Le concept est simple : nous avons tellement cherché à performer notre santé – via des graphiques, des scores, des biomarqueurs – que notre bien-être mental en prend un coup. Les soins personnels anxiogènes sont devenus une réalité paradoxale. Ce qui devait nous libérer nous enferme dans une nouvelle forme de pression.
L’effet pervers des traqueurs
Les objets connectés promettaient une meilleure connaissance de soi. Mais ils ont souvent l’effet inverse : ils nous mettent en face de nos imperfections. Un mauvais score de sommeil, une variabilité cardiaque jugée insuffisante, un âge biologique supérieur à notre âge réel… Chaque notification est une petite piqûre d’anxiété. On finit par routines épuisantes mentalement pour tenter d’atteindre des chiffres parfaits.

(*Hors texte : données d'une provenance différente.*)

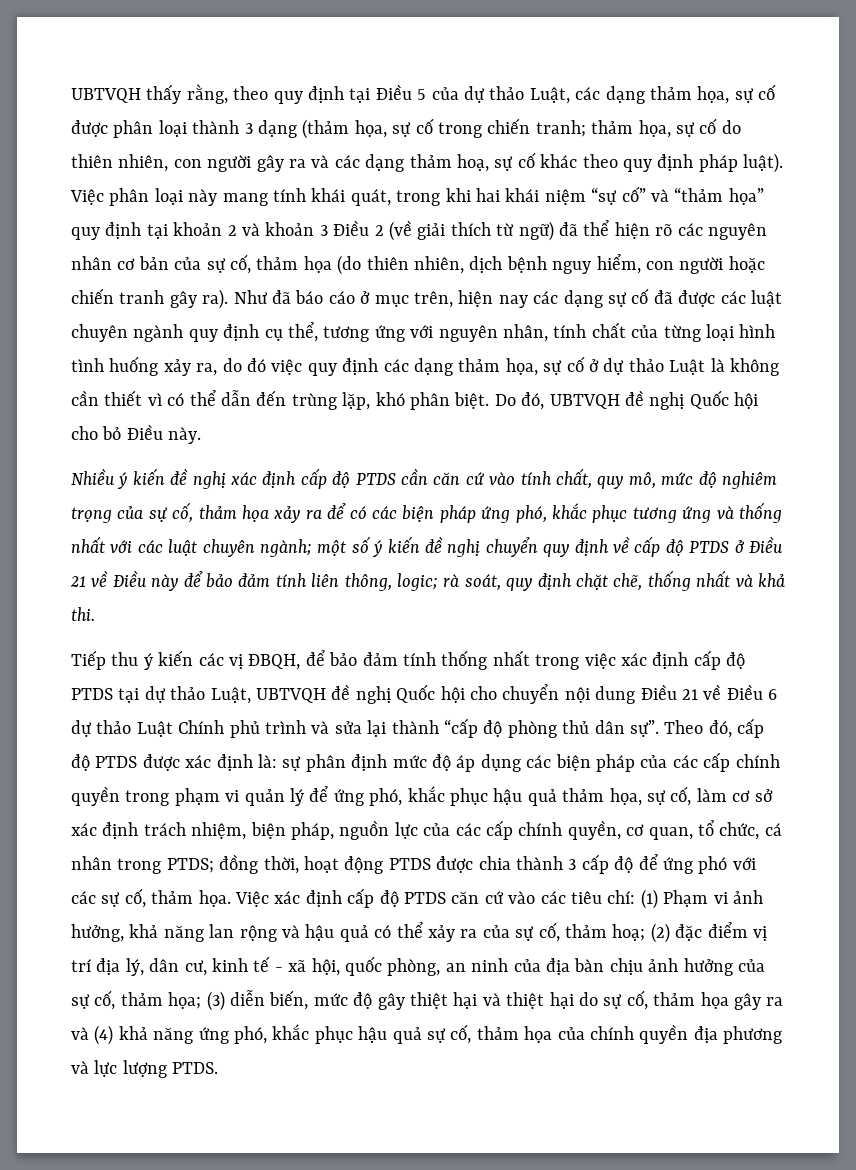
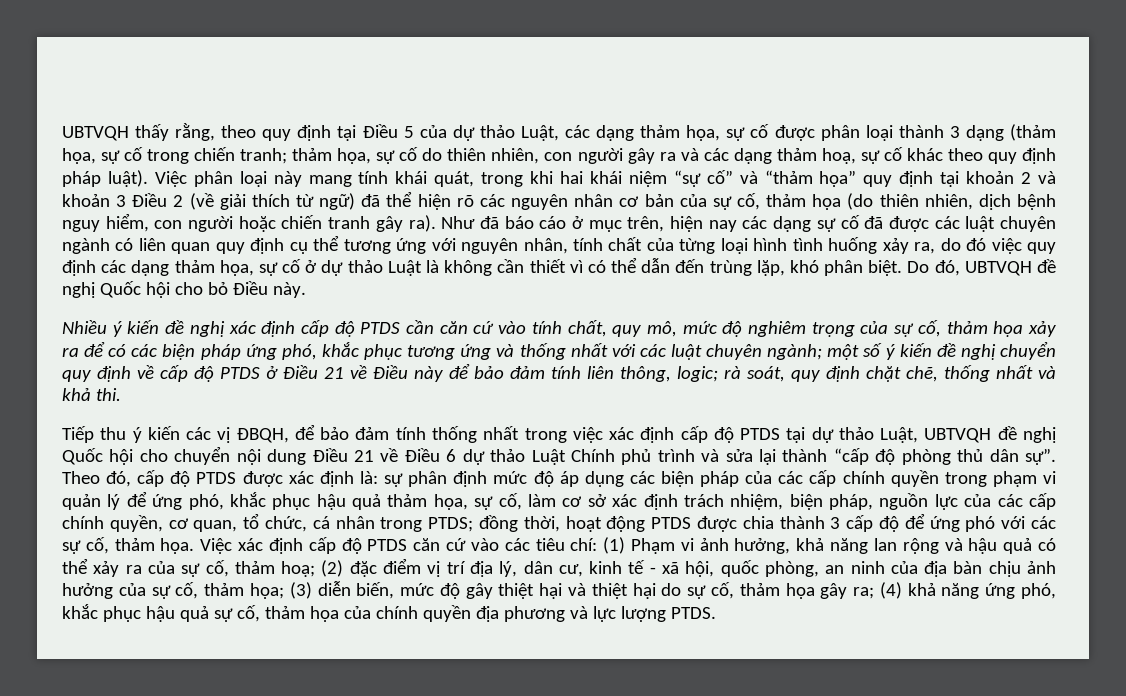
- Như đã báo cáo ở mục trên, hiện nay các dạng sự cố đã được các luật chuyên ngành quy định cụ thể, tương ứng với nguyên nhân, tính chất của từng loại hình tình huống xảy ra, do đó việc quy định các dạng thảm họa, sự cố ở dự thảo Luật là không cần thiết vì có thể dẫn đến trùng lặp, khó phân biệt.
+ Như đã báo cáo ở mục trên, hiện nay các dạng sự cố đã được các luật chuyên ngành có liên quan quy định cụ thể tương ứng với nguyên nhân, tính chất của từng loại hình tình huống xảy ra, do đó việc quy định các dạng thảm họa, sự cố ở dự thảo Luật là không cần thiết vì có thể dẫn đến trùng lặp, khó phân biệt.
- (3) diễn biến, mức độ gây thiệt hại và thiệt hại do sự cố, thảm họa gây ra và (4) khả năng ứng phó, khắc phục hậu quả sự cố, thảm họa của chính quyền địa phương và lực lượng PTDS.
+ (3) diễn biến, mức độ gây thiệt hại và thiệt hại do sự cố, thảm họa gây ra; (4) khả năng ứng phó, khắc phục hậu quả sự cố, thảm họa của chính quyền địa phương và lực lượng PTDS.

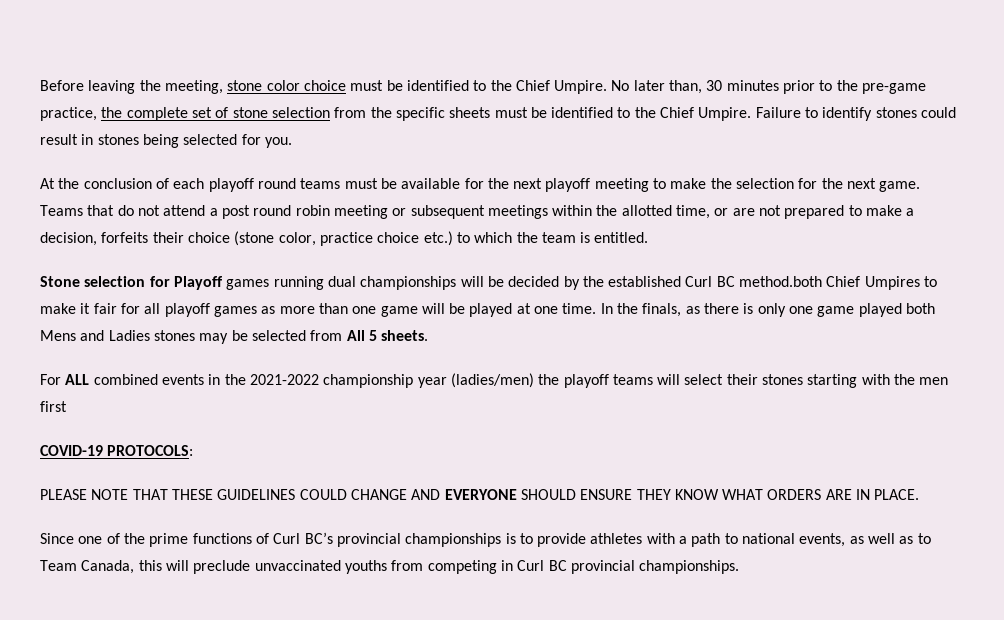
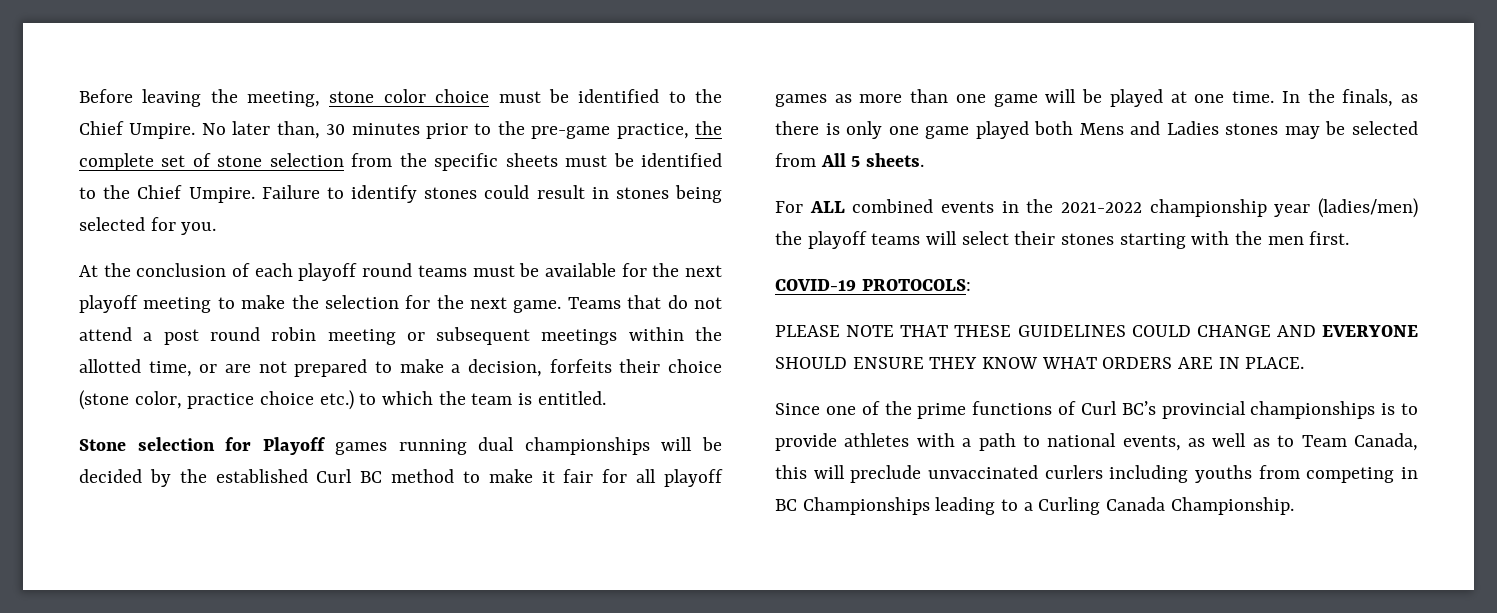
- Stone selection for Playoff games running dual championships will be decided by the established Curl BC method.both Chief Umpires to make it fair for all playoff games as more than one game will be played at one time.
+ Stone selection for Playoff games running dual championships will be decided by the established Curl BC method to make it fair for all playoff games as more than one game will be played at one time.
- For ALL combined events in the 2021-2022 championship year (ladies/men) the playoff teams will select their stones starting with the men first
+ For ALL combined events in the 2021-2022 championship year (ladies/men) the playoff teams will select their stones starting with the men first.
- Since one of the prime functions of Curl BC’s provincial championships is to provide athletes with a path to national events, as well as to Team Canada, this will preclude unvaccinated youths from competing in Curl BC provincial championships.
+ Since one of the prime functions of Curl BC’s provincial championships is to provide athletes with a path to national events, as well as to Team Canada, this will preclude unvaccinated curlers including youths from competing in BC Championships leading to a Curling Canada Championship.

Quand la santé devient un job à plein temps
Pour certains, optimiser son corps est devenu une obsession chronophage. Il faut :
- Analyser ses données chaque matin
- Planifier ses repas en fonction de l’indice glycémique
- Calibrer son entraînement selon son score de récupération
- Comparer ses résultats aux “normes” des applications
Cette charge mentale permanente active le système nerveux sympathique – exactement celui du stress. Ironique, non ? Plus on cherche à être en bonne santé, plus on stresse, ce qui dégrade la santé.